Trois Lettres de Sarajevo par Goran Bregovic et l’Orchestre Symphonique de Bretagne.

 84799925-5173-49F3-8C66-D2984B438304De la rock star des Balkanns invité ici en 2009, on garde le souvenir éblouissant  de son passage. Il revient à l’Espace Marine offrir aux Lorientais -des connaisseurs-, sa nouvelle création. Le compositeur et musicien serbe est accompagné de son populaire orchestre des Mariages et des Enterrements. Son entrée royale sur le plateau fait sensation, venant du plus loin de la salle, initiant un défilé de cuivres splendides et de sons caractéristiques des fanfares si attachantes des Balkans avec bonne humeur et plaisir… Comme une apparition fantastique de conte d’enfance.

Goran Bregovic et ses compagnons font une apparition tonitruante et  l’Orchestre Symphonique de Bretagne, dirigé par Aurélien Azan Zielinski, a déjà commence à jouer et  donne la tonalité à venir. Ces formations œuvrent pour une création musicale généreuse et citoyenne, tournée vers les possibilités des hommes à vivre bien ensemble. Sarajevo, capitale de la Bosnie-Herzégovine, emblématique des espoirs d’une humanité accomplie, est une ville où les communautés diverses vivaient plutôt en paix ,durant le période communiste du Maréchal Tito. Résonnaient alors les échos sonores de cette cité multiculturelle, venus des églises, mosquées et synagogues.

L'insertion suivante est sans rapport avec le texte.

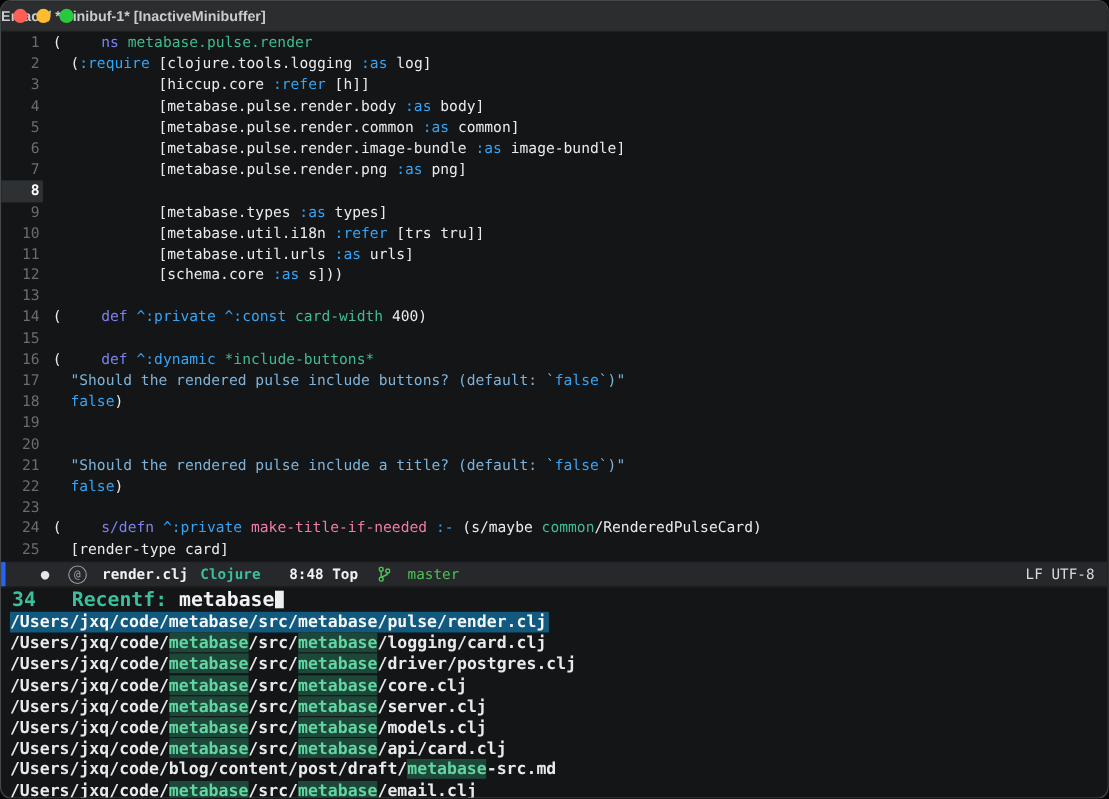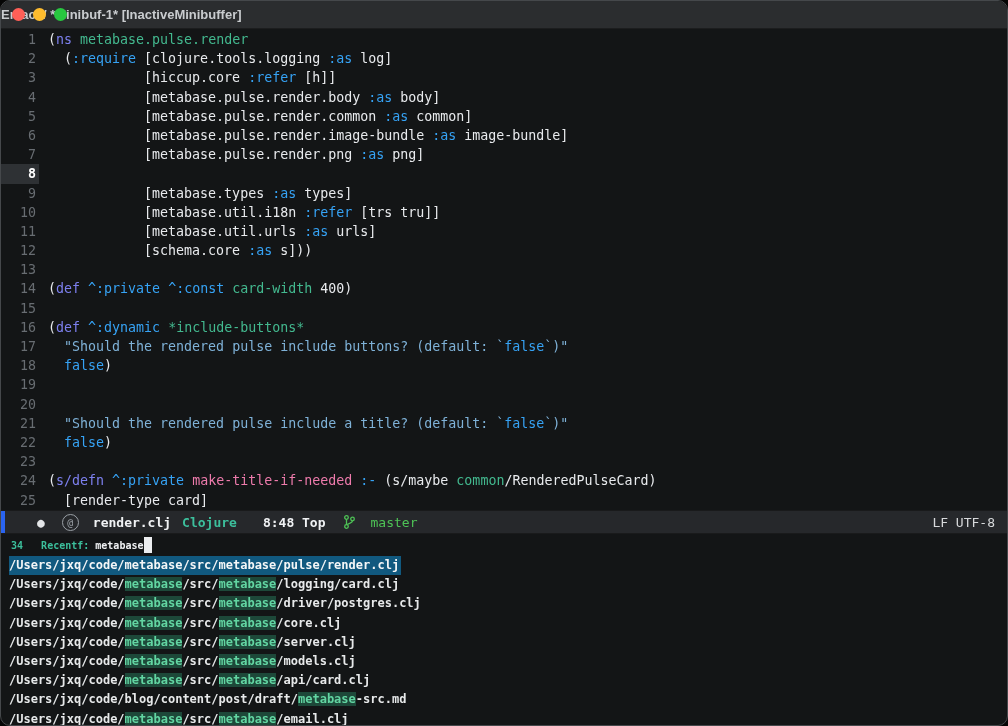--- a/index.html
+++ b/index.html
@@ -21,42 +21,42 @@
   .traffic{position:absolute;left:11px;top:0;height:100%;display:flex;align-items:center;gap:8px;}
   .tl{width:13px;height:13px;border-radius:50%;}
   .tl.red{background:var(--t-red);} .tl.yellow{background:var(--t-yellow);} .tl.green{background:var(--t-green);}
   .title-text{font-family:"Liberation Sans",sans-serif;font-size:13px;font-weight:bold;color:var(--titlebar-fg);}
   
   .code-area{height:480px;padding-top:1px;font-size:13.3px;line-height:19.2px;overflow:hidden;}
   .code-line{display:flex;height:19.2px;white-space:pre;}
   .gutter{width:38px;flex:none;text-align:right;padding-right:3px;box-sizing:border-box;color:var(--gutter-fg);}
   .gutter.current{background:var(--curline-bg);color:#ffffff;font-weight:bold;}
   .code-text{padding-left:9px;white-space:pre;color:var(--fg);}
-  .tok-w{color:var(--fg);} .tok-v{color:var(--violet);} .tok-b{color:var(--blue);}
+  .tok-w{color:var(--fg);} .tok-v{color:var(--violet);margin-left:36px;} .tok-b{color:var(--blue);}
   .tok-g{color:var(--green);} .tok-p{color:var(--pink);} .tok-d{color:var(--doc);}
   .tok-cur{color:var(--fg);outline:1px solid #e6e8ea;outline-offset:-1px;}
   
   .modeline{height:24px;background:var(--modeline-bg);display:flex;align-items:center;font-size:13px;color:var(--fg);border-top:1px solid #191a1b;border-bottom:1px solid #191a1b;box-sizing:border-box;}
   .ml-bar{width:4px;height:100%;background:var(--accent-bar);flex:none;}
   .ml-dot{color:#e4e6e8;font-size:13px;margin-left:32px;}
   .ml-at{margin-left:17px;width:15px;height:15px;border:1.5px solid #9aa0a6;border-radius:50%;color:#9aa0a6;font-size:10px;line-height:15px;text-align:center;box-sizing:content-box;}
   .ml-buffer{margin-left:14px;font-weight:bold;color:#f0f2f4;}
   .ml-mode{margin-left:11px;font-weight:bold;color:var(--prompt);}
   .ml-pos{margin-left:26px;font-weight:bold;color:#f0f2f4;text-align:center;}
   .ml-proj{margin-left:8px;color:var(--mgray);}
   .ml-branch{margin-left:18px;display:flex;align-items:center;gap:16px;color:var(--branch);}
   .ml-right{margin-left:auto;margin-right:12px;color:#d7d9db;}
   
-  .mini-line{height:22px;display:flex;align-items:center;padding-left:10px;font-size:10px;white-space:pre;}
+  .mini-line{height:22px;display:flex;align-items:center;padding-left:10px;font-size:18px;white-space:pre;}
   .mini-count{color:var(--prompt);font-weight:bold;}
   .mini-prompt{color:var(--prompt);font-weight:bold;}
   .mini-input{color:#f0f2f4;font-weight:bold;}
   .mini-cursor{display:inline-block;width:8px;height:16px;background:#eceef0;margin-left:1px;vertical-align:middle;}
   .candidates{overflow:hidden;}
-  .cand-row{height:19.2px;line-height:19.2px;white-space:pre;font-size:12px;font-weight:bold;color:#e7e9ea;padding-left:8px;}
+  .cand-row{height:19.2px;line-height:19.2px;white-space:pre;font-size:15px;font-weight:bold;color:#e7e9ea;padding-left:8px;}
   .cand-sel{background:var(--sel-bg);color:#f4f6f7;display:inline-block;padding-right:2px;}
   .cand-m{background:var(--match-bg);color:var(--match-fg);}
 </style>
 </head>
 <body>
 
 <div class="window">
 
   <div class="titlebar">
     <div class="traffic">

Les musiques, classique pour les Chrétiens, klezmer pour les Juifs, et orientale pour les Musulmans, s’interpénétraient alors, s’influençant les unes les autres, vivantes. Goran Bregovic, vieux complice d’Emir Kusturica, a fait de « sa » musique, le récit symbolique possible de l’histoire de Sarajevo, un carrefour des civilisations avant son explosion tragique provoquée par les oppositions, les conflits et une guerre mémorable. Ce concert est une ode à la paix et à l’entente entre les peuples, hors de toute élévation de mur tangible ou de barrières mentales. A la fin du spectacle, la chanson Kalachnikov que reprend la salle est significative. Quand le clairon de la fanfare sonne, instrument militaire par excellence, Goran Bregovic invite la salle entière à hurler un ironique : « Chargez ! ». Les trois lettres qui concilient les trois religions : chrétienne, juive et musulmane, message de paix et de réconciliation que nul dieu ne crée, mais les hommes seuls. Goran Bregovic  avec sa chaleur et sa générosité est entouré de son incroyable Orchestre des Mariages et Enterrements, composé de cuivres gitans, de cordes et chanteuses bulgares, nourri de l’esprit populaire des jours qui passent, de la vie qui suit un cours irréversible.

Sur scène, la joie est visible et perceptible par tous: les musiciens de l’Orchestre Symphonique de Bretagne sont aussi de véritables passeurs, au service de la transmission d’un patrimoine universel d’ouverture. Compositeur mais aussi musicien traditionnel, Goran Bregovic s’amuse des styles et des techniques diverses, en restant lui-même. Le violon est son instrument métaphorique, faisant coexister les styles klezmer, classique et oriental, sur trois pièces instrumentales pour des solistes originaires des Balkans, du Maghreb et d’Israël.Un voyage musical avec les envols de solistes violonistes, une leçon de musique et d’humanité, ouverte et promouvant l’accueil. Sensibilité, émotion, les caresses plaintives du violon gémissent du bonheur d’être. Un concert généreux, envoûtant d’énergie et de liberté vers lesquelles tous se laissent aller. Ambiance festive et beau désordre, une alchimie humaine irrésistible….

Véronique Hotte

Festival Interceltique de Lorient, Espace Marine, le 6 août.